Шон поспешил переменить тему на менее скользкую:
— Интересно, как Хиллари ее нашла?
— Какое это имеет значение! — воскликнул Чарлз.
— Никакого, конечно. Впрочем, мы оба были не правы… во многих вещах. — Шон явно имел в виду и то, что пять минут назад произошло между Хиллари и Люком.
— Без сомнения, не правы, — почти торжественно подтвердил Чарлз. — Вопрос в том, как нам это исправить?
Хиллари плохо помнила, как добралась до жилища Джолин. Отъехав кварталов на пять от дома, она позвонила Джолин по автомату. Джолин тут же настояла, чтобы Хиллари ехала прямо к ней.
— Ах ты, бедняжка! — сочувственно вздыхала она, обнимая Хиллари за плечи и усаживаясь вместе с ней на диван.
— Сама виновата, — заявила Хиллари, подавляя рыдания.
— Чем же ты виновата?
— Знала ведь, что не любит он меня. — Если раньше Хиллари знала это толевой, то теперь еще и сердцем. Глаза у нее наполнились слезами, но она решительно промокнула их косметической салфеткой. — Сразу было ясно — добром это не кончится. Сама не понимаю, как могла так попасться? Как могла поверить Люку, будто наша женитьба покончит с родительской враждой? Жена ему требовалась совсем для другого — для его деловых афер. А мой отец!.. — гневно продолжала Хиллари. — Ни капельки не лучше. Прибежал, чтобы первым — непременно первым — сообщить мне, какую дуру я из себя разыграла. Думаешь, он о моих чувствах беспокоился? Нет, ему не терпелось прижать Шона к ногтю.
— Вот и поделом им обоим — и твоему отцу, и свекру, — что их распрекрасная Надин оказалась Недом. Ты сообщила им эту новость?
— Спрашиваешь! Выложила не церемонясь!
— Вот и молодец.
— Я покончила с ними. И с Люком тоже. И ушла из дому.
— Переночуешь у меня. Я тебе рада, Кстати, этот диван раскладывается.

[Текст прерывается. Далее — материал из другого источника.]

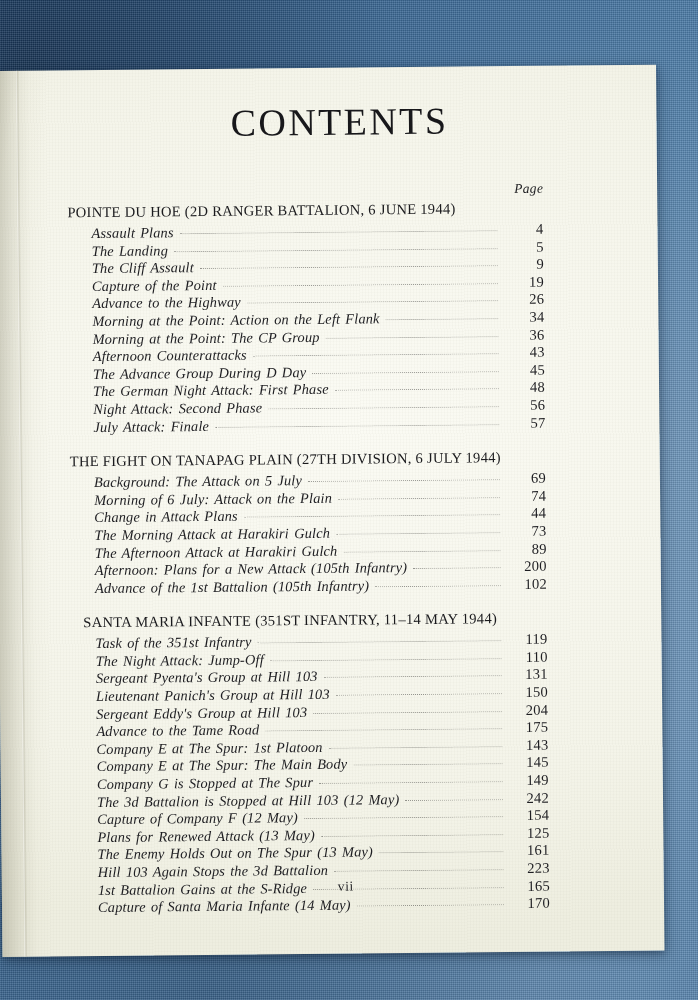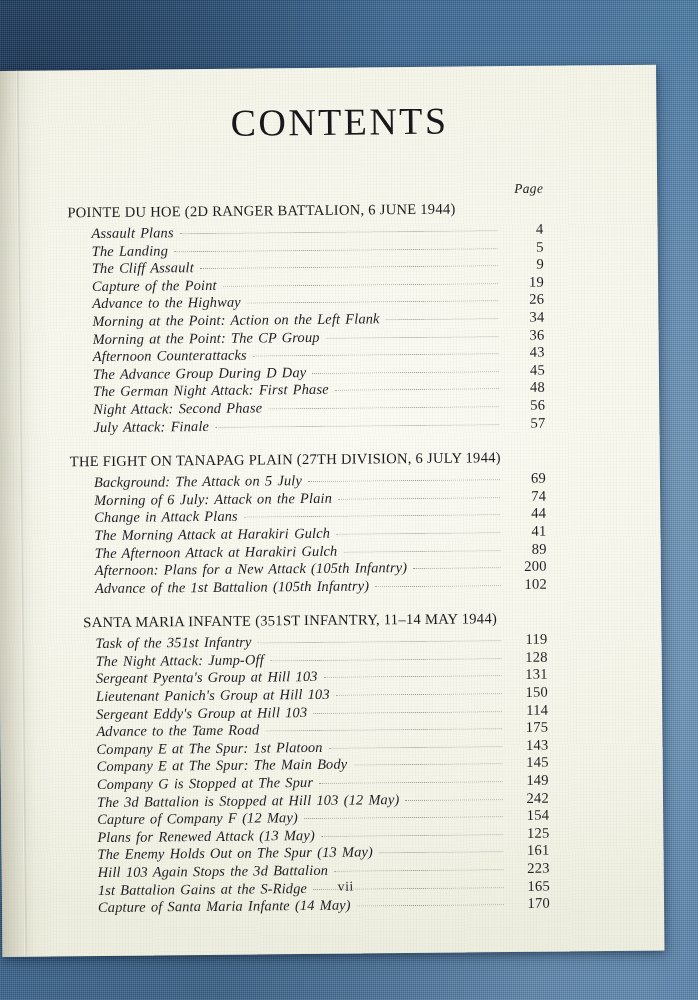"41" span.pnum { text: 41 -> 73 }
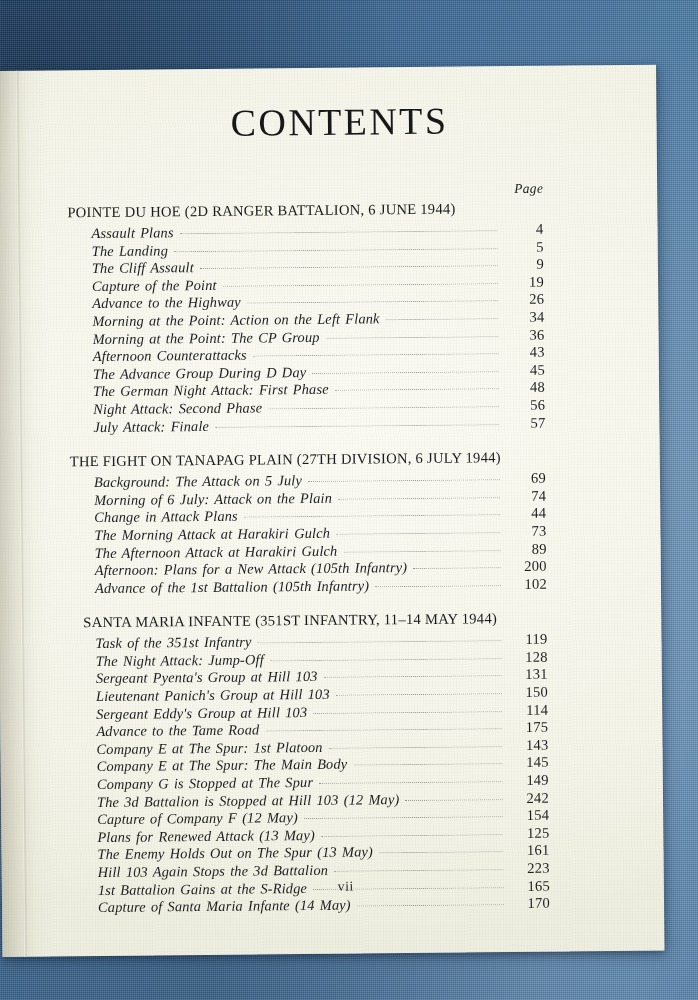"128" span.pnum { text: 128 -> 110 }
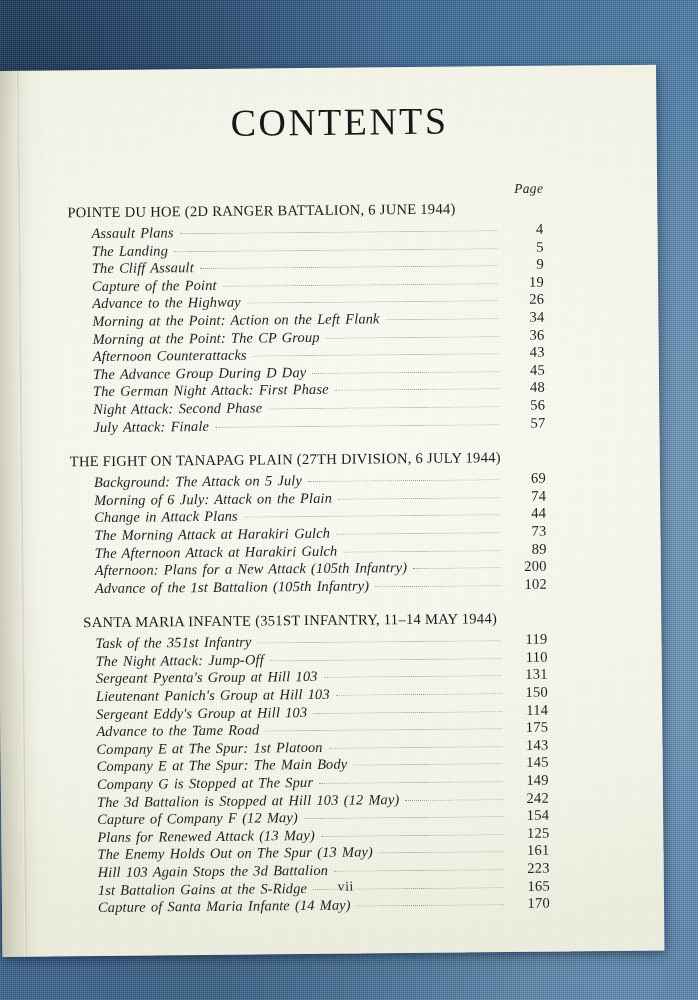"114" span.pnum { text: 114 -> 204 }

— Спасибо, Джолин. Твое предложение очень кстати. — В машине у Хиллари как раз лежали чемоданы с ее носильными вещами, отобранные вчера вечером — для перевозки. Она совсем забыла о них из-за утренних событий. — У меня такое чувство, словно мне всю жизнь перевернули! — воскликнула Хиллари в отчаянии. — Такое чувство, словно я потерпела крушение не только в личном, но и в профессиональном плане. Знаешь, ведь самым запоминающимся из всего, что я сделала на работе за две недели, — это чуть не села под арест, да и то из-за дурацкого происшествия. — Хиллари вздохнула, сдерживая слезы: она вспомнила, чем закончился тот вечер и как они с Люком предавались любви. — Такое чувство, словно Люк забрал у меня всю мою жизнь, поглотил всю меня, а ведь нужна я ему всего лишь ради удобства.
— Ты уверена, что он ничего к тебе не чувствует?
— Люк о своих чувствах не говорит.
— Может, у него Самсонов комплекс? — предположила Джолин. — Может, он из той породы мужчин, которые боятся, что проявление чувств их ослабляет? Мне и такие особи попадались. И я придумала для них новый термин — Самсонов комплекс, — тщеславно заявила Джолин. — Хотя наверняка я опоздала, об этом, вероятно, уже написана какая-нибудь умная книга. Ты заметила, что во всех такого рода книгах даются советы нам, женщинам, как менять наши привычки, а мужчинам — ни одного?
— Мужчины предпочитают книги с советами, как легче и быстрее уложить женщину к себе в постель, — вздохнула Хиллари, с горечью сознавая, как быстро удалось это проделать Люку с ней.
— Твой Люк подошел к этому вопросу весьма необычно, — отметила Джолин. — Женитьба — шаг решительный, даже если женятся из деловых соображений.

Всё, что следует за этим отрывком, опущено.